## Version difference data
-----

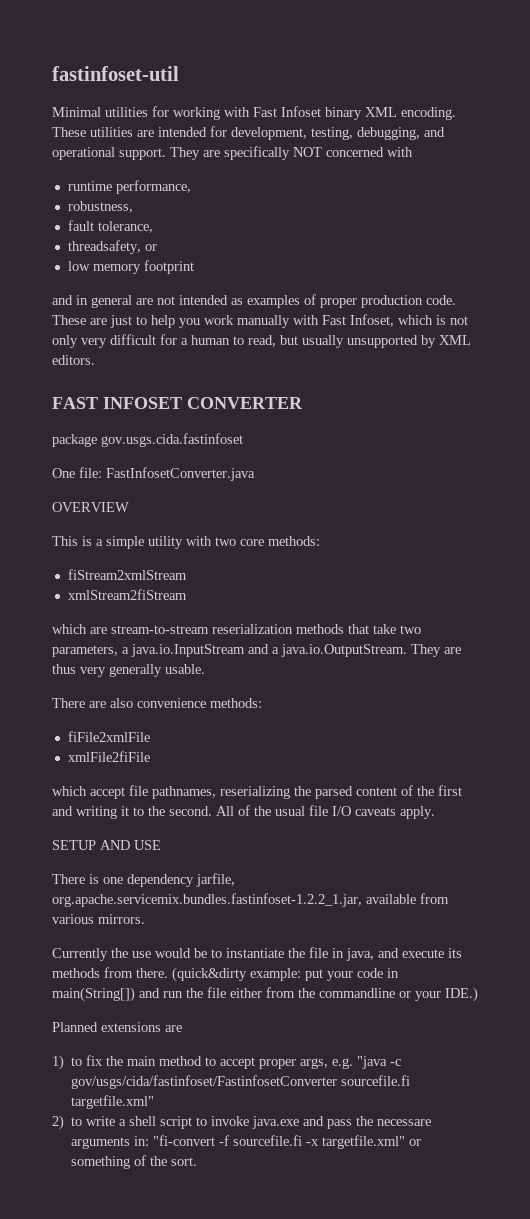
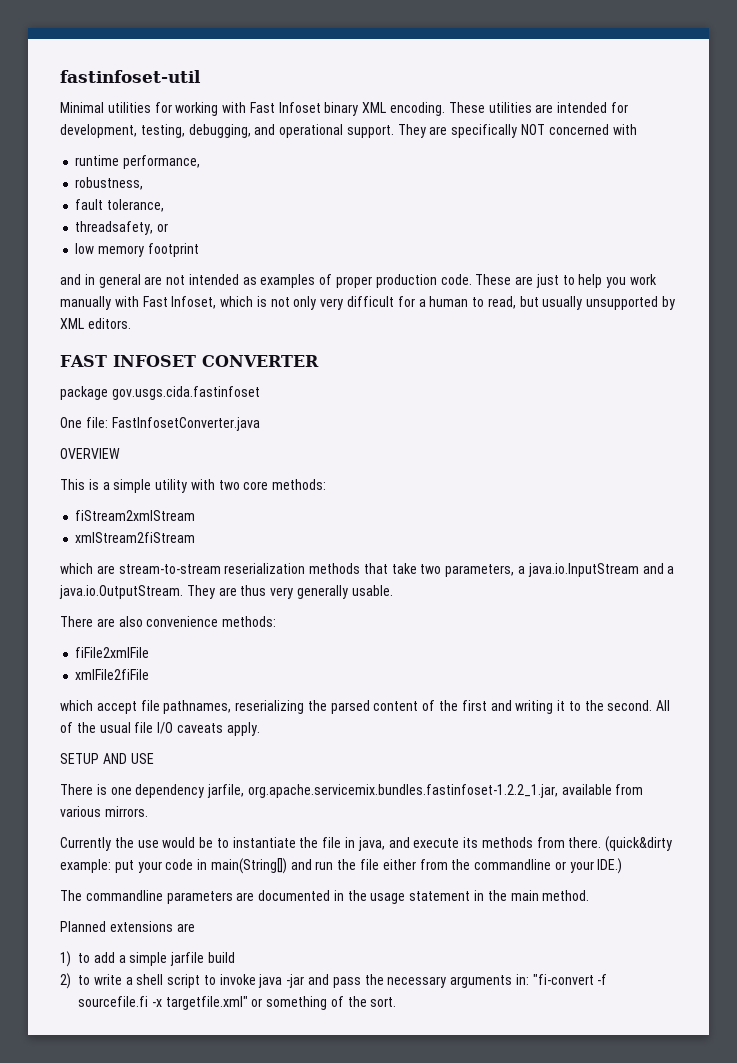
(478, 994) none -> [60,890,590,904] // The commandline parameters are documented in the usage statement in the main method.
[86,1055,402,1069] [71,1075,411,1089] [71,1095,155,1109] fix the main method to accept proper args, e.g. "java -c gov/usgs/cida/fastinfoset/FastinfosetConverter sourcefile.fi targetfile.xml" -> [93,952,235,966] add a simple jarfile build
[252,1116,300,1129] java.exe -> [258,974,305,988] java -jar
[377,1119,432,1126] necessare -> [387,976,447,988] necessary

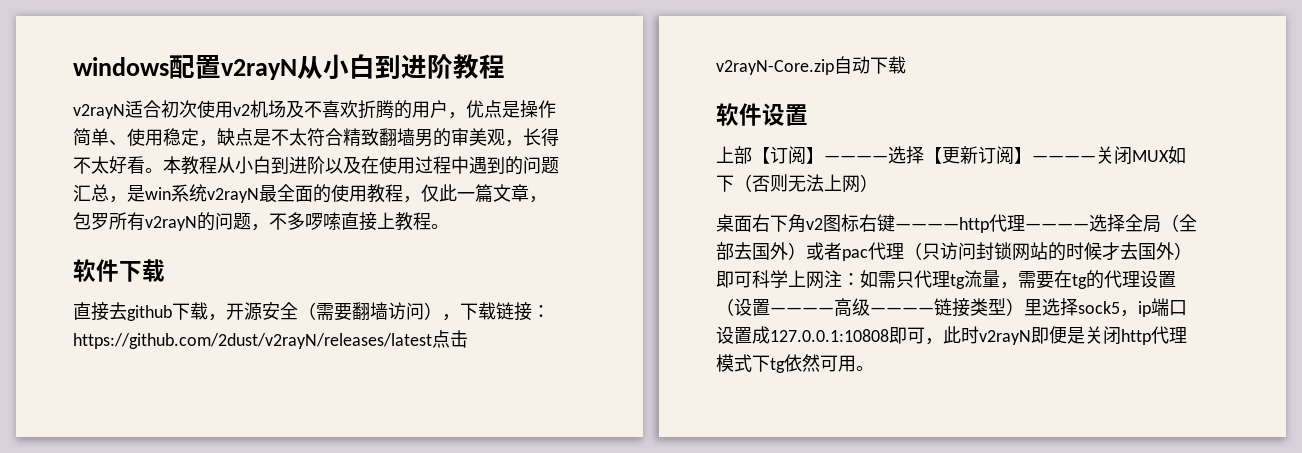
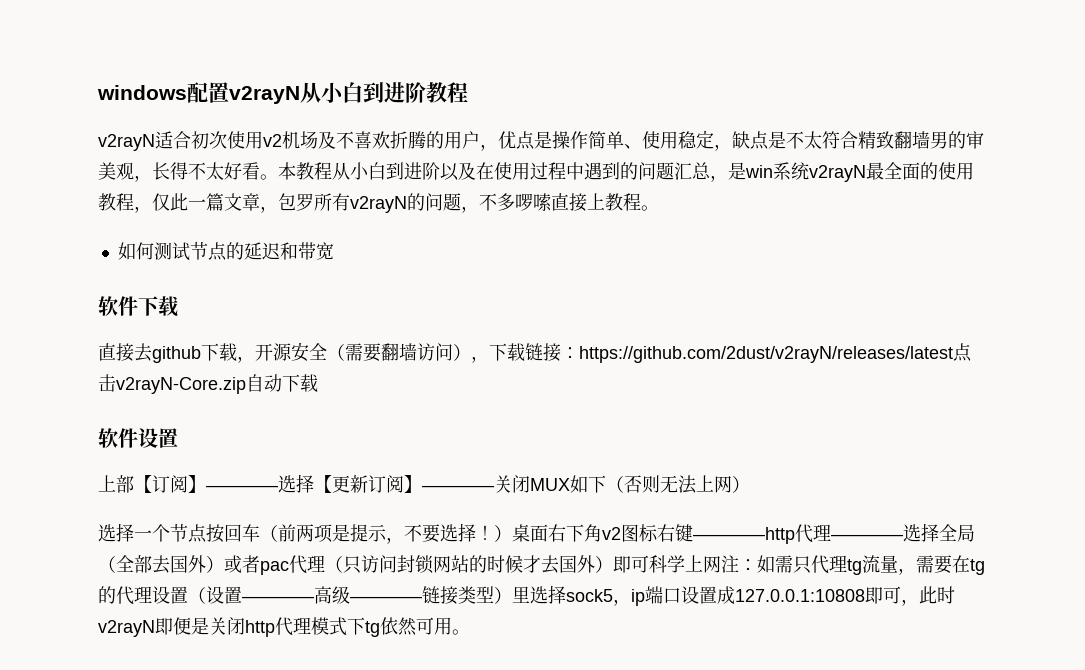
(449, 226) none -> [117,242,334,261] // 如何测试节点的延迟和带宽
(878, 183) none -> [98,523,512,544] 选择一个节点按回车（前两项是提示，不要选择！）

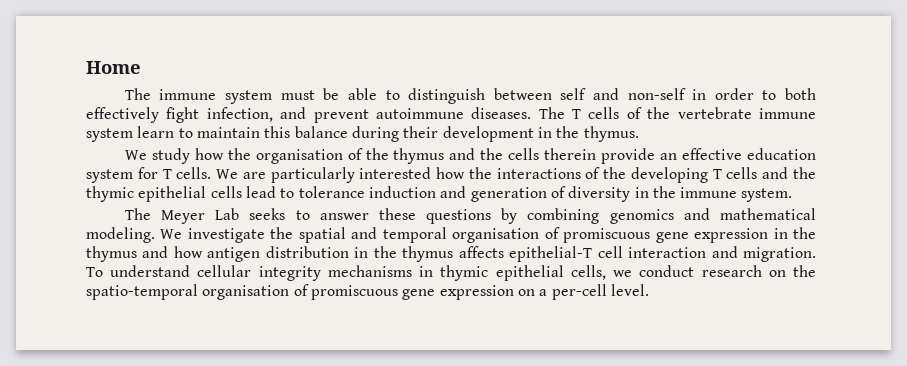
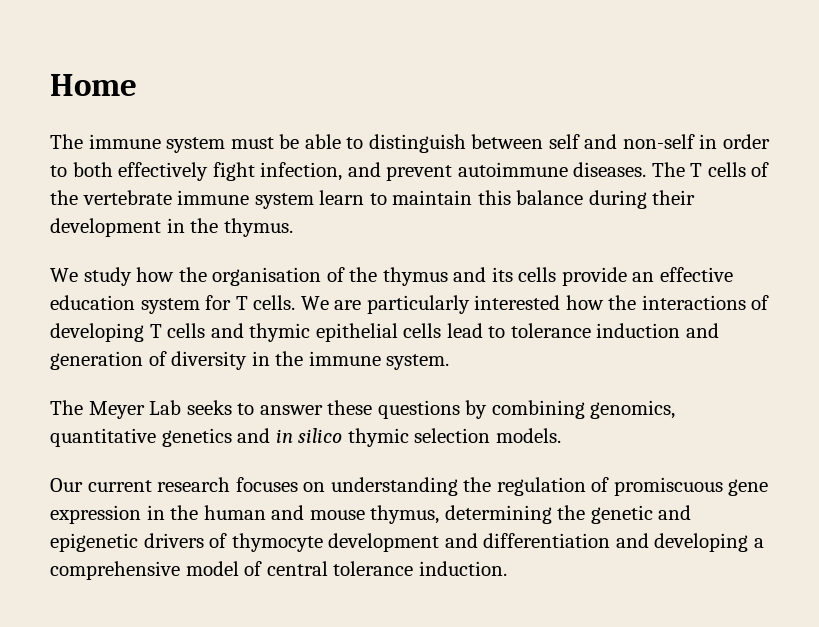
[480,148,597,160] the cells therein -> [491,267,557,282] its cells
[603,167,627,179] the -> (770, 302) none
[792,167,816,179] the -> (244, 330) none
[609,208,817,224] [86,227,540,243] genomics and mathematical modeling. We investigate the spatial and temporal organisation -> [590,400,676,419] [50,428,561,447] [50,477,586,496] genomics, quantitative genetics and in silico thymic selection models. // Our current research focuses on understanding the regulation
[86,246,816,262] [86,265,817,281] [86,284,649,300] thymus and how antigen distribution in the thymus affects epithelial-T cell interaction and migration. To understand cellular integrity mechanisms in thymic epithelial cells, we conduct research on the spatio-temporal organisation of promiscuous gene expression on a per-cell level. -> [203,505,692,524] [50,533,764,552] [50,561,507,580] human and mouse thymus, determining the genetic and epigenetic drivers of thymocyte development and differentiation and developing a comprehensive model of central tolerance induction.

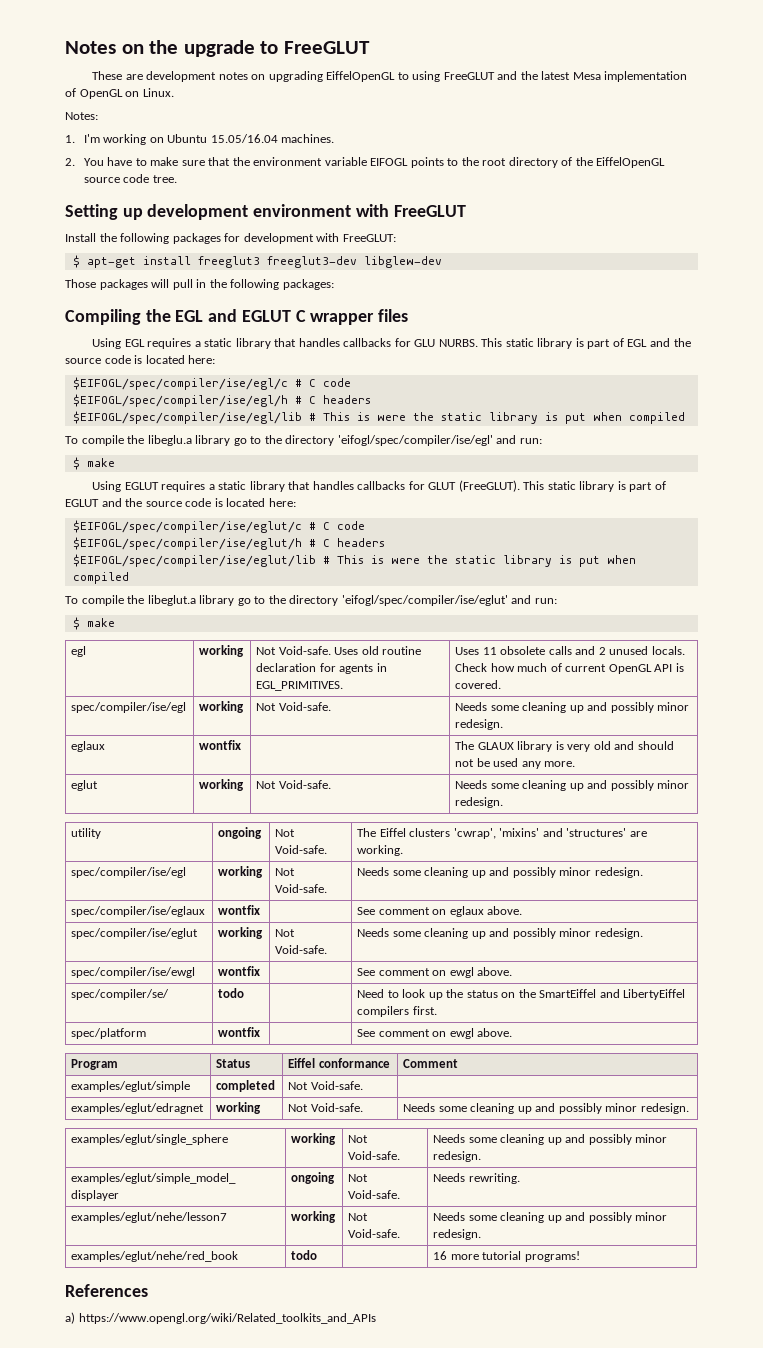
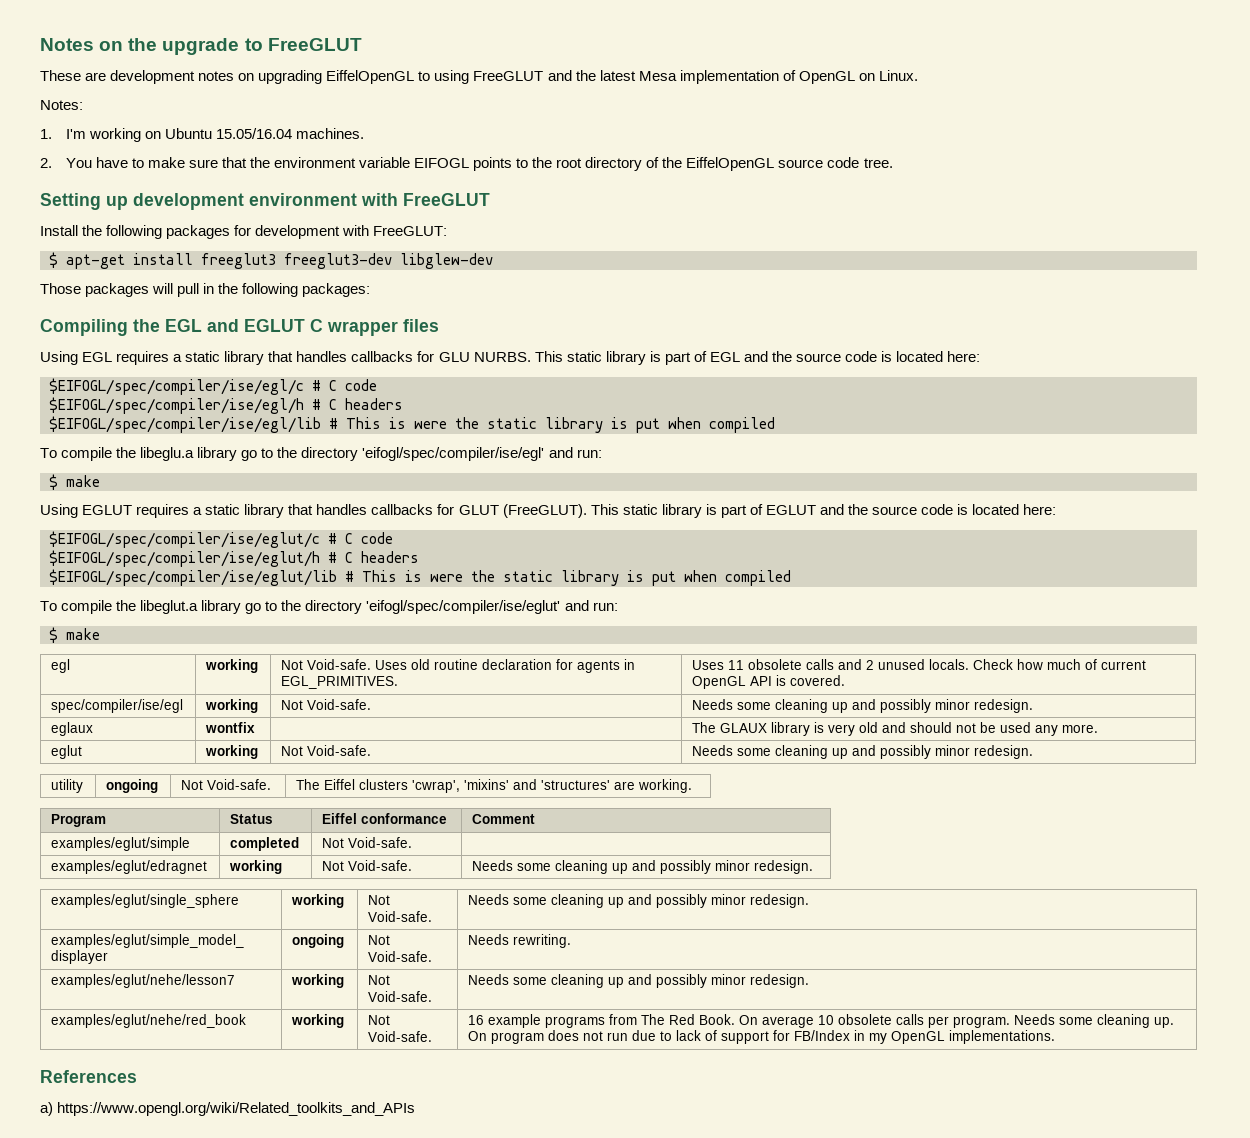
[71,867,187,878] [218,866,264,878] [275,868,296,876] [275,884,328,893] [357,867,643,878] [71,906,206,917] [218,905,261,915] [357,906,523,917] [71,928,199,939] [218,927,264,939] [275,929,296,937] [275,945,328,954] [357,928,643,939] [71,967,196,978] [218,966,261,976] [357,967,513,978] [71,989,170,1000] [218,988,245,998] [357,989,686,1000] [357,1006,437,1017] [71,1028,147,1039] [218,1027,261,1037] [357,1028,513,1039] // spec/compiler/ise/egl | working | Not Void-safe. | Needs some cleaning up and possibly minor redesign. // spec/compiler/ise/eglaux | wontfix | | See comment on eglaux above. // spec/compiler/ise/eglut | working | Not Void-safe. | Needs some cleaning up and possibly minor redesign. // spec/compiler/ise/ewgl | wontfix | | See comment on ewgl above. // spec/compiler/se/ | todo | | Need to look up the status on the SmartEiffel and LibertyEiffel compilers first. // spec/platform | wontfix | | See comment on ewgl above. -> (693, 786) none
[291,1250,318,1260] [433,1251,580,1262] todo | | 16 more tutorial programs! -> [291,1014,345,1028] [368,1015,391,1025] [368,1031,433,1042] [468,1014,1175,1028] [468,1030,1056,1044] working | Not Void-safe. | 16 example programs from The Red Book. On average 10 obsolete calls per program. Needs some cleaning up. On program does not run due to lack of support for FB/Index in my OpenGL implementations.

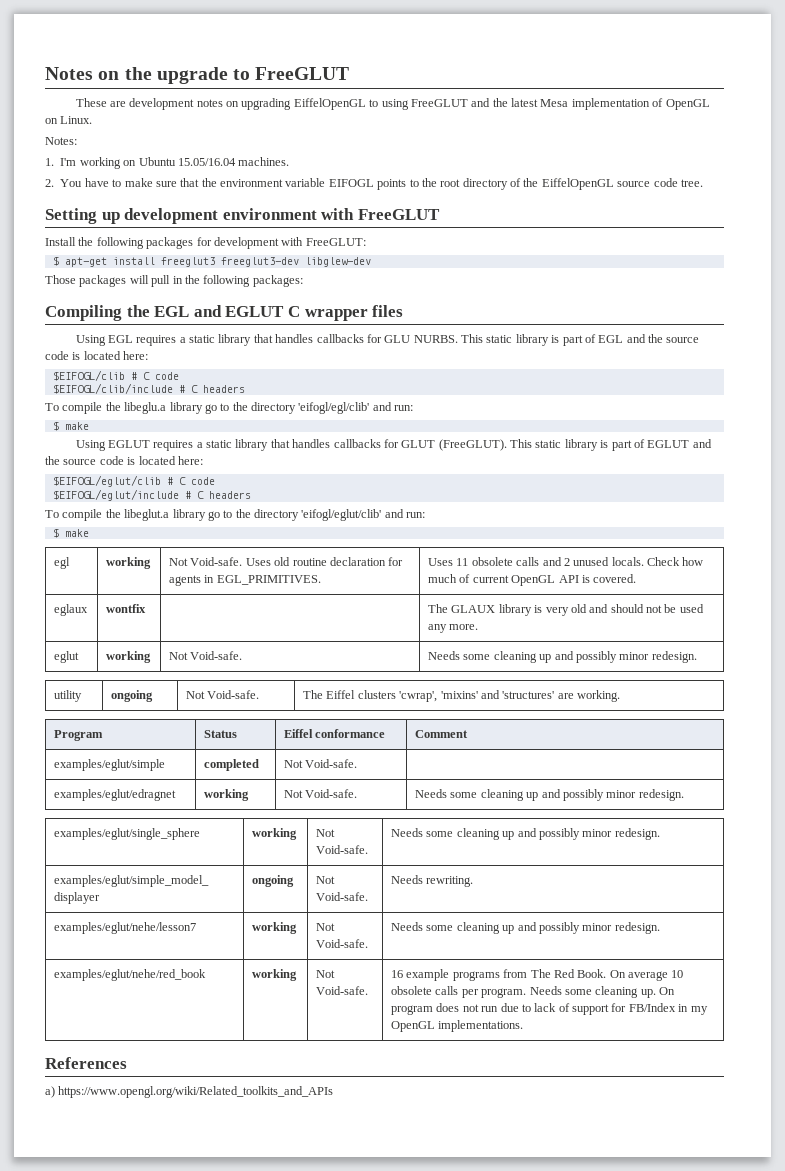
[49,378,377,395] [49,397,403,414] [49,416,775,433] $EIFOGL/spec/compiler/ise/egl/c # C code // $EIFOGL/spec/compiler/ise/egl/h # C headers // $EIFOGL/spec/compiler/ise/egl/lib # This is were the static library is put when compiled -> [52,370,179,381] [52,383,245,394] $EIFOGL/clib # C code // $EIFOGL/clib/include # C headers
[362,447,545,461] 'eifogl/spec/compiler/ise/egl' -> [298,402,370,414] 'eifogl/egl/clib'
[49,531,393,548] [49,550,419,567] [49,569,791,586] $EIFOGL/spec/compiler/ise/eglut/c # C code // $EIFOGL/spec/compiler/ise/eglut/h # C headers // $EIFOGL/spec/compiler/ise/eglut/lib # This is were the static library is put when compiled -> [52,475,215,487] [52,489,251,501] $EIFOGL/eglut/clib # C code // $EIFOGL/eglut/include # C headers
[366,600,561,614] 'eifogl/spec/compiler/ise/eglut' -> [301,509,382,521] 'eifogl/eglut/clib'
[51,699,184,713] [205,699,259,713] [281,699,372,710] [692,699,1034,713] // spec/compiler/ise/egl | working | Not Void-safe. | Needs some cleaning up and possibly minor redesign. -> (637, 578) none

-----

## Work request
Reproduce each line of the data containing the word "code".

## Problem solution
[49,378,377,395] [49,397,403,414] [49,416,775,433] $EIFOGL/spec/compiler/ise/egl/c # C code // $EIFOGL/spec/compiler/ise/egl/h # C headers // $EIFOGL/spec/compiler/ise/egl/lib # This is were the static library is put when compiled -> [52,370,179,381] [52,383,245,394] $EIFOGL/clib # C code // $EIFOGL/clib/include # C headers
[49,531,393,548] [49,550,419,567] [49,569,791,586] $EIFOGL/spec/compiler/ise/eglut/c # C code // $EIFOGL/spec/compiler/ise/eglut/h # C headers // $EIFOGL/spec/compiler/ise/eglut/lib # This is were the static library is put when compiled -> [52,475,215,487] [52,489,251,501] $EIFOGL/eglut/clib # C code // $EIFOGL/eglut/include # C headers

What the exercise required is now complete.